Items from a dataset
Segment Open
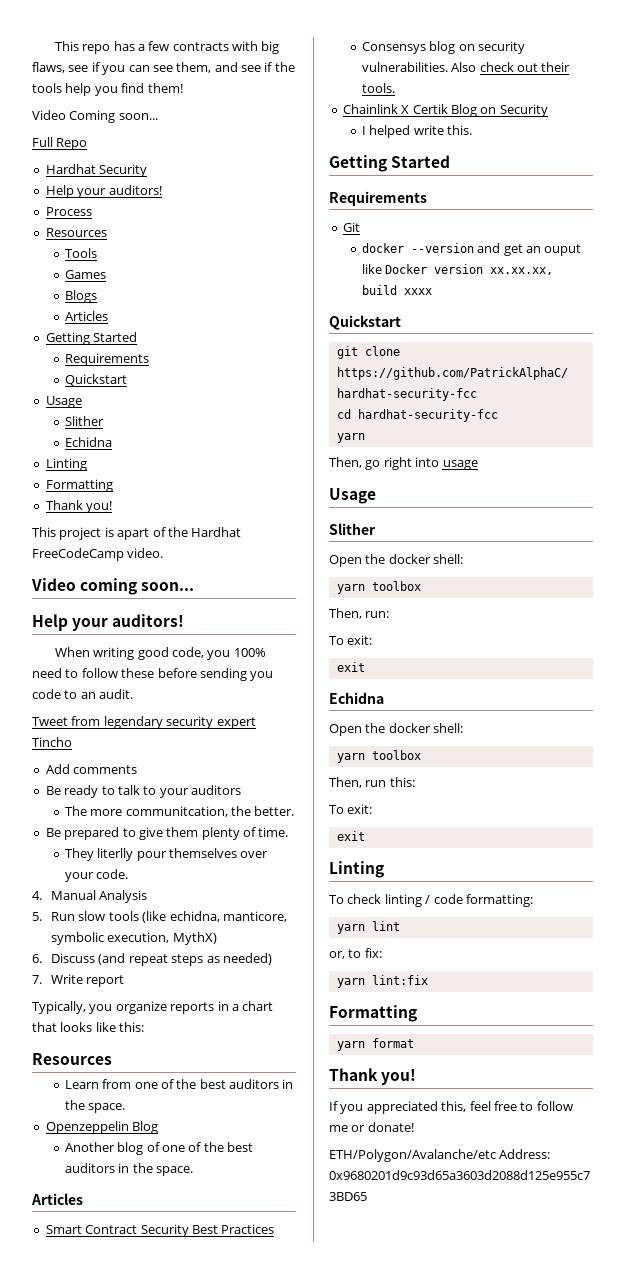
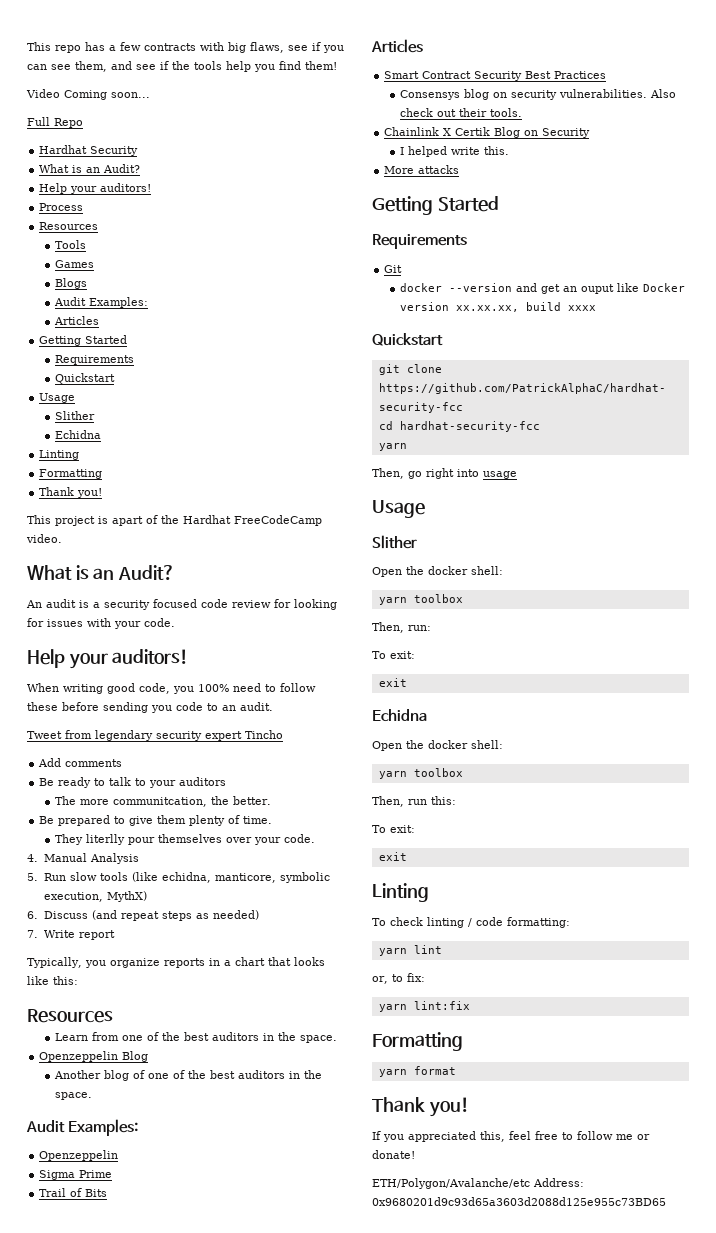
  Hardhat Security
+ What is an Audit?
  Blogs
+ Audit Examples:
  This project is apart of the Hardhat FreeCodeCamp video.
- Video coming soon...
+ What is an Audit?
+ An audit is a security focused code review for looking for issues with your code.
  Another blog of one of the best auditors in the space.
+ Audit Examples:
+ Openzeppelin
+ Sigma Prime
+ Trail of Bits
+ More attacks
Segment Closed
*Work to be completed*. The pictures stay out; copy the rest of the data word for word.

*Expected answer*.
  Hardhat Security
+ What is an Audit?
  Blogs
+ Audit Examples:
  This project is apart of the Hardhat FreeCodeCamp video.
- Video coming soon...
+ What is an Audit?
+ An audit is a security focused code review for looking for issues with your code.
  Another blog of one of the best auditors in the space.
+ Audit Examples:
+ Openzeppelin
+ Sigma Prime
+ Trail of Bits
+ More attacks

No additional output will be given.